Where I work, Haskell is installed on two lead developer's systems other than my own, and I'm given permission to code in Haskell, on a 'we only allow Language X' project.

Other Uses



So attributed variables can be used to help one solve kakuro puzzles, or to write a sudoku solver. Fine.

And I've been inching my way toward attributed variables, so it can be applied to symbolic logic puzzles as well, replacing my Whatever type with attributed variables over the enumerated domain.

So the domain is not restricted to Number, but these are not very interesting or pragmatic examples in and of themselves. Not very gripping.

So how about this example?

*Stocks> makeAttribute [Buy, Sell, Hold]

with Constraints being input feeds filtered through weighted moving averages and other indicators. Now this is a system of keen interest for me and 'currently under active and intense research.'

Will such a system work or not work? I'm not at liberty to say,[9] but here is an area that appears to fit well in the language space of constraint programming.

As problem spaces attacked by software projects — workflow analysis, data mining, planning and scheduling, budgeting, forecasting, (war)gaming, modelling and simulation — many seem good candidates to use constraint-based reasoning. Attributed variables give Haskell programmers another way to express these problem domains.



Endnotes:



[1] Y’all don’t mind if I speak logically, and in the logic-programming paradigm, do you?

[2] See my article in The Monad.Reader, issue 11, “MonadPlus: What a Super Monad!” for an implementation of choose, et al.

[3] No, I’m not speaking disparagingly of the monadic programming style. I rather like that style, and use it in my domain language of predicate logic that I layer on top of ‘regular’ Haskell programming. The beauty of monads, for me, is that they are invisible (in coding them) and powerful (in their effect). When the code becomes more about monads and less of what they are there to do is when I see this as an opportunity to examine things in a different light.

[4] http://www.swi-prolog.org/pldoc/doc_for?object=section(2,'6.1',swi('/doc/Manual/attvar.html'))

[5] My representation of Domain is straightforward and workable for most cases, but it hides more than a few compromises (or 'sell-outs') beneath the surface. For example, it makes the (gross) assumption that the range of the domain is enumerable. If Domain is in ℜ that no longer holds (at all), so then Domain shouldn't have a list representation but a pair (or bookending) bounds. But then what if Domain extends beyond ℜ and goes into the surreal numbers?[6] Then we have infintesimals such as '*' (pron: 'star') where:

* > 0, * < 0, * + * = 0

and:

* || 0 (that is: 'star' is incomparable to 0)
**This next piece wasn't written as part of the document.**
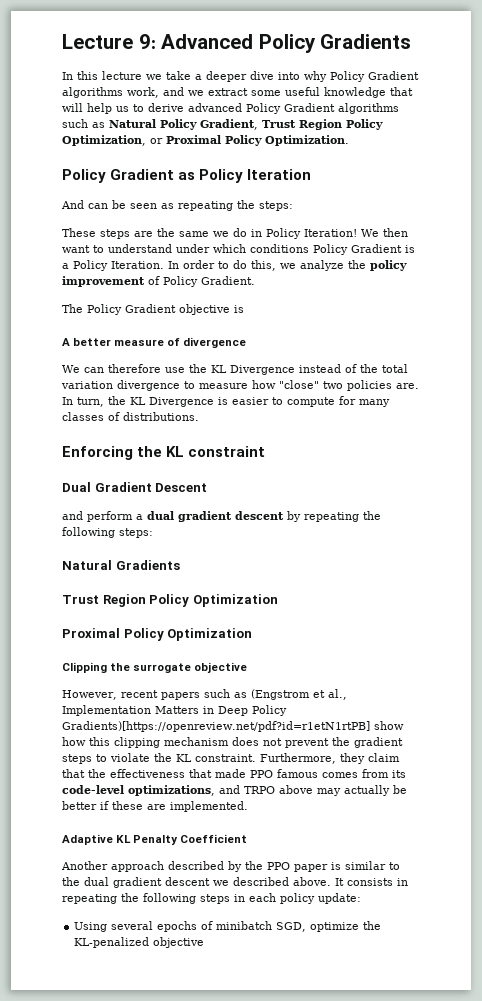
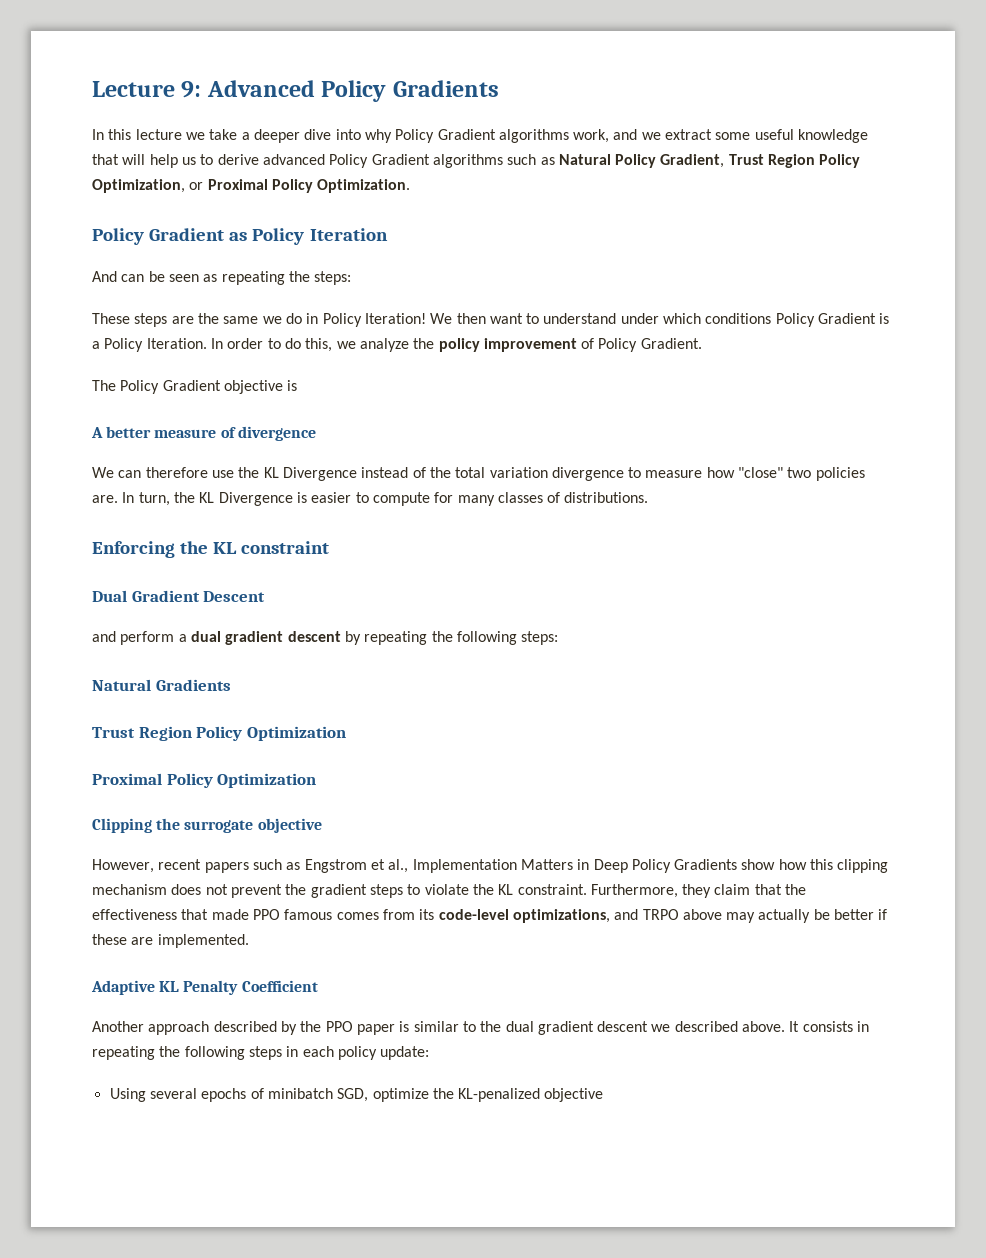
- However, recent papers such as (Engstrom et al., Implementation Matters in Deep Policy Gradients)[https://openreview.net/pdf?id=r1etN1rtPB] show how this clipping mechanism does not prevent the gradient steps to violate the KL constraint.
+ However, recent papers such as Engstrom et al., Implementation Matters in Deep Policy Gradients show how this clipping mechanism does not prevent the gradient steps to violate the KL constraint.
So how does one bounds-check on incomparables?

But these concerns are, in the main, not ones to lose one's head over. For the most part, simple linear programming solves a vast majority of the World's problems,[7] and those interesting cases are exactly that: interesting cases.

[6] http://en.wikipedia.org/wiki/Surreal_number

[7] The preface of How to Solve It: Modern Heuristics by Zbigniew Michalewicz and David B. Fogel makes this assertion, from hard-won experience in the field. Seconded.

[8] This is one approach to attributed variables, that is: constraints or attributes are applied to the variable over the domain until it is reduced to a single value, at which point the constraints and even the domain become superfluous and simply go away. An advantage to this approach is that a test for groundedness becomes trivial. A disadvantage is that once grounded one loses the path or information that got one there except through the data flow through the algorithm (the stack trace, as it were). Another disadvantage is that an attributed variable, once grounded, automatically rejects constraints. This may lead to unexpected program behavior, because AV grounded to 5 with a new constraint of x > 23 should fail, but my implementation forwards the 5 value in a success state.

[9] An audit trail of at least a year of data is necessary before any claims can be made.